Связи между медсестрами и докторами возникали сплошь и рядом. Конечно, патологоанатомы, которые имели дело в основном с трупами или отдельными частями живых тел, не подвергались ежечасно такому соблазну, как врачи-клиницисты, но в его случае все было по-другому. Однако, несмотря на то что их знакомство с Мари состоялось при несколько необычных обстоятельствах, результат оказался таким же, как у всех. Сказать, что Мари увидела в нем возможность улучшить свое материальное и социальное положение, было бы не по-джентльменски, хотя среди медсестер это явление действительно было распространено и даже носило характер профессионального вирусного заболевания. Мари же, вне всякого сомнения, считала, что ей удалось отхватить весьма ценный экземпляр. Ее родители были прямо-таки в щенячьем восторге, когда однажды во время тягостного семейного обеда она продемонстрировала его им, как какого-нибудь исключительно качественного лосося.
Такое отношение к нему неприятно поразило Айзенменгера и заставило задуматься о мотивах, которыми руководствовалась Мари. Был ли он ей действительно дорог, или ее интересовало лишь то, что он мог ей дать?
Ведь они встретились в тот момент, когда он был крайне уязвим, и теперь он невольно задавал себе вопрос, не воспользовалась ли она его состоянием. Да, конечно, она позвонила ему не сразу, а лишь спустя несколько недель после того, как он выписался и проходил реабилитационный период дома, но ведь это она ему позвонила, а не он ей. Она играла активную роль, роль охотника.
Он в то время чувствовал себя одиноко — даже от амбулаторного лечения он отказался, — и единственным, кому он мог позвонить, был Джонсон, но в тот момент Айзенменгеру не хотелось завязывать с ним отношения.
И вот теперь Джонсон опять появился в его жизни.
Может быть, его появление и разбередило старую рану?
Он выпил вина и закрыл глаза.
Нет, дело не в Джонсоне, а во всех них. Джонсон, возможно, был лучшим из его бывших коллег, сумевшим вопреки всему сохранить в себе человечность. Утренние события заставили бывшего медэксперта вспомнить те времена, когда жертвы преступлений были для него не людьми, а всего лишь мертвыми телами. Его могло интересовать, кто совершил преступление и как, но никогда не интересовало, почему и что за этим стоит. Что значила смерть для жертвы, что значило для преступника выстрелить в другого человека, воткнуть в него нож, раздробить ему череп или, господи прости, выпотрошить и повесить девушку? Что это значило для родителей, детей, братьев и сестер убитого, что значило для родителей и близких убийцы внезапно свалившееся на них известие, что их маленький Джонни стал худшим из всех отщепенцев?

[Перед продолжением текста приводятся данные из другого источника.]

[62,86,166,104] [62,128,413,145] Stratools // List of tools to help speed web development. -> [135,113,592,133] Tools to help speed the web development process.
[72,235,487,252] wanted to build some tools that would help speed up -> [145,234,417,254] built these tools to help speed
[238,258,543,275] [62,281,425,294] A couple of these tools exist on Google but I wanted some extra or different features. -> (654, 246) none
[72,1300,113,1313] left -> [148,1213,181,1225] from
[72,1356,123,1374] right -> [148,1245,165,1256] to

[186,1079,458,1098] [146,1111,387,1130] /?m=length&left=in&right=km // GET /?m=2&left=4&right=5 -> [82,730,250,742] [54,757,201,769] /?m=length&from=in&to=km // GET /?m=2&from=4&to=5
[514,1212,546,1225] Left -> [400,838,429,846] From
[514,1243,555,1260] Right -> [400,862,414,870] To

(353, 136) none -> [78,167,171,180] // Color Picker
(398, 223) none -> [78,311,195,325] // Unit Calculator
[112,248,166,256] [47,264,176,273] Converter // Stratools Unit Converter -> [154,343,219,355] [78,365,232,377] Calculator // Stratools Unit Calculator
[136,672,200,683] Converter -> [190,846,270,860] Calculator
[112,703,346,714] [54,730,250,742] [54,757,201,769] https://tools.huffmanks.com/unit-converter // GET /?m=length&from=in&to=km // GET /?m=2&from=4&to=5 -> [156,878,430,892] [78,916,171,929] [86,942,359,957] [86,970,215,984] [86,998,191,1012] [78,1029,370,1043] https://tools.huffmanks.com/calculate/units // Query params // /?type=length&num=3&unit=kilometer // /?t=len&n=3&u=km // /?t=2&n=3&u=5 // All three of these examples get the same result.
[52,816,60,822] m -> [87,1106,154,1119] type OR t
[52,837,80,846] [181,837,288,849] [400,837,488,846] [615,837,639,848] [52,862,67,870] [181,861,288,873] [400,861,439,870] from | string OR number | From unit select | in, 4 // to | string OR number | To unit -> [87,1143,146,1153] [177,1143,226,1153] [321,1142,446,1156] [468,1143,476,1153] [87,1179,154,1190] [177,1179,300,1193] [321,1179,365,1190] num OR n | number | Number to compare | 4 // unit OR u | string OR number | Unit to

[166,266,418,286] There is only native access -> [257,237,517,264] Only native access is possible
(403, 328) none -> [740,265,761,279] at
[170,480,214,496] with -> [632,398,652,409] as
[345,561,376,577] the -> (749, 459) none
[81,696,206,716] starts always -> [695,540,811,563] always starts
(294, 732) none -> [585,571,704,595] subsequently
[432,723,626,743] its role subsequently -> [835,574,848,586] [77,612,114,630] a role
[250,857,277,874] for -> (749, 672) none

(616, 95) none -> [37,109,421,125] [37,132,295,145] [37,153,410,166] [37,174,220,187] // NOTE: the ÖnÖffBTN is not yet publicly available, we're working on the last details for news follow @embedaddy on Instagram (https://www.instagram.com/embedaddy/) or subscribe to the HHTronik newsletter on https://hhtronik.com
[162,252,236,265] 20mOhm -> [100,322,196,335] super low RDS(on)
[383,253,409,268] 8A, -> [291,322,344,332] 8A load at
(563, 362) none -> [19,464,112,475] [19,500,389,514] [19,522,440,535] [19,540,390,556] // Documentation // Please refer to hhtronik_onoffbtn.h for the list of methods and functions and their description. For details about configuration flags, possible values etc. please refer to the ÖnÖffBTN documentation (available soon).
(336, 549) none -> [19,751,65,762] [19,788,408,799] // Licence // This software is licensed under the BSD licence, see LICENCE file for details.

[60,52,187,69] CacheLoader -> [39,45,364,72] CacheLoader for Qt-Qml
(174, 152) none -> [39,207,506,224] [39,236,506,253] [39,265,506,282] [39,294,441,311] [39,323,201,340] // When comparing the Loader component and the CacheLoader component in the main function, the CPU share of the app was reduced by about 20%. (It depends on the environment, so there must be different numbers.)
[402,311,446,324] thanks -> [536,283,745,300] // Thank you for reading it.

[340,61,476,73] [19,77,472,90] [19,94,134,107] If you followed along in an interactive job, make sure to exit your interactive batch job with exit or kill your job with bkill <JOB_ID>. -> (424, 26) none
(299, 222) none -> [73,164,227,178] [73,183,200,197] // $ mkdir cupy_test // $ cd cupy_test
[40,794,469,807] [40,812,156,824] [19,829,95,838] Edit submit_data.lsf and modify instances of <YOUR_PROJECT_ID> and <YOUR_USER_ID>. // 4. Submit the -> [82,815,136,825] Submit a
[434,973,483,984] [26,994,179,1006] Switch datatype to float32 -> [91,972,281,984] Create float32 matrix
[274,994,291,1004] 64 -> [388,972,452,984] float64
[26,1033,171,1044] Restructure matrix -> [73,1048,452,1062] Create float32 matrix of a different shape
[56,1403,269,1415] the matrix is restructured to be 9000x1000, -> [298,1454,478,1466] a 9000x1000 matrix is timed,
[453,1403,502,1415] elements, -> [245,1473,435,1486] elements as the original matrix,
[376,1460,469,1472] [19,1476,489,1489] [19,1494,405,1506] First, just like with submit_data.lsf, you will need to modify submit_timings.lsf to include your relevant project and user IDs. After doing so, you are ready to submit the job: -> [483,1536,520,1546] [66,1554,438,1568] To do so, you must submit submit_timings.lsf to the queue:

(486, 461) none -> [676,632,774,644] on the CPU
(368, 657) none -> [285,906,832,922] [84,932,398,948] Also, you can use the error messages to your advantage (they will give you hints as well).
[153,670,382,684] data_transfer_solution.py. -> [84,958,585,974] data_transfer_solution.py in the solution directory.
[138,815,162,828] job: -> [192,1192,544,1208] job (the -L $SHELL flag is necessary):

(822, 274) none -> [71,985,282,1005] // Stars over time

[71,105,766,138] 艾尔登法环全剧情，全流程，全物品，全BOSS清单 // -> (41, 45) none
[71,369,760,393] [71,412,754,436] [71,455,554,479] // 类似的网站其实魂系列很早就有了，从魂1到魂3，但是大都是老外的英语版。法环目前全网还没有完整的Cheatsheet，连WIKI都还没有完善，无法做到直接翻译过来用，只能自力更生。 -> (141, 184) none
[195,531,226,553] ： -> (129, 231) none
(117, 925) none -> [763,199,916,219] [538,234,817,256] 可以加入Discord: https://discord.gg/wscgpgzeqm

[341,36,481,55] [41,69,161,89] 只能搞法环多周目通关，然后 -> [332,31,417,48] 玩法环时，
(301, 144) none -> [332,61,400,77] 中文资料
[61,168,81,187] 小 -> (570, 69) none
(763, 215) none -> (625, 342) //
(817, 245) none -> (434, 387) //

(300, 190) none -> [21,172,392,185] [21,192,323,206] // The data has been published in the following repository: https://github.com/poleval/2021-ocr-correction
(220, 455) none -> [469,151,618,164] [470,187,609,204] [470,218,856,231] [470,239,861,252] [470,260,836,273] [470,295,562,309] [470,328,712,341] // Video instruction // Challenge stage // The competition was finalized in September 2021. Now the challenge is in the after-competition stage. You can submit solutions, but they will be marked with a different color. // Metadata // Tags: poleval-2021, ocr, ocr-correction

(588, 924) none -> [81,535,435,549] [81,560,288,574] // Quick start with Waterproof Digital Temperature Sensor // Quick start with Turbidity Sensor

Уортон, Касл — все они — были способны лишь на внешнее, механическое сочувствие к жертвам, и сейчас Айзенменгер узнавал в них самого себя в прошлом.
Тамсин перевернула всю его жизнь, и он сбежал от этого прошлого, как ему представлялось, в мир чистой науки, где вскрытия трупов производились редко, а смерть наступала без попрания основополагающих законов мироздания.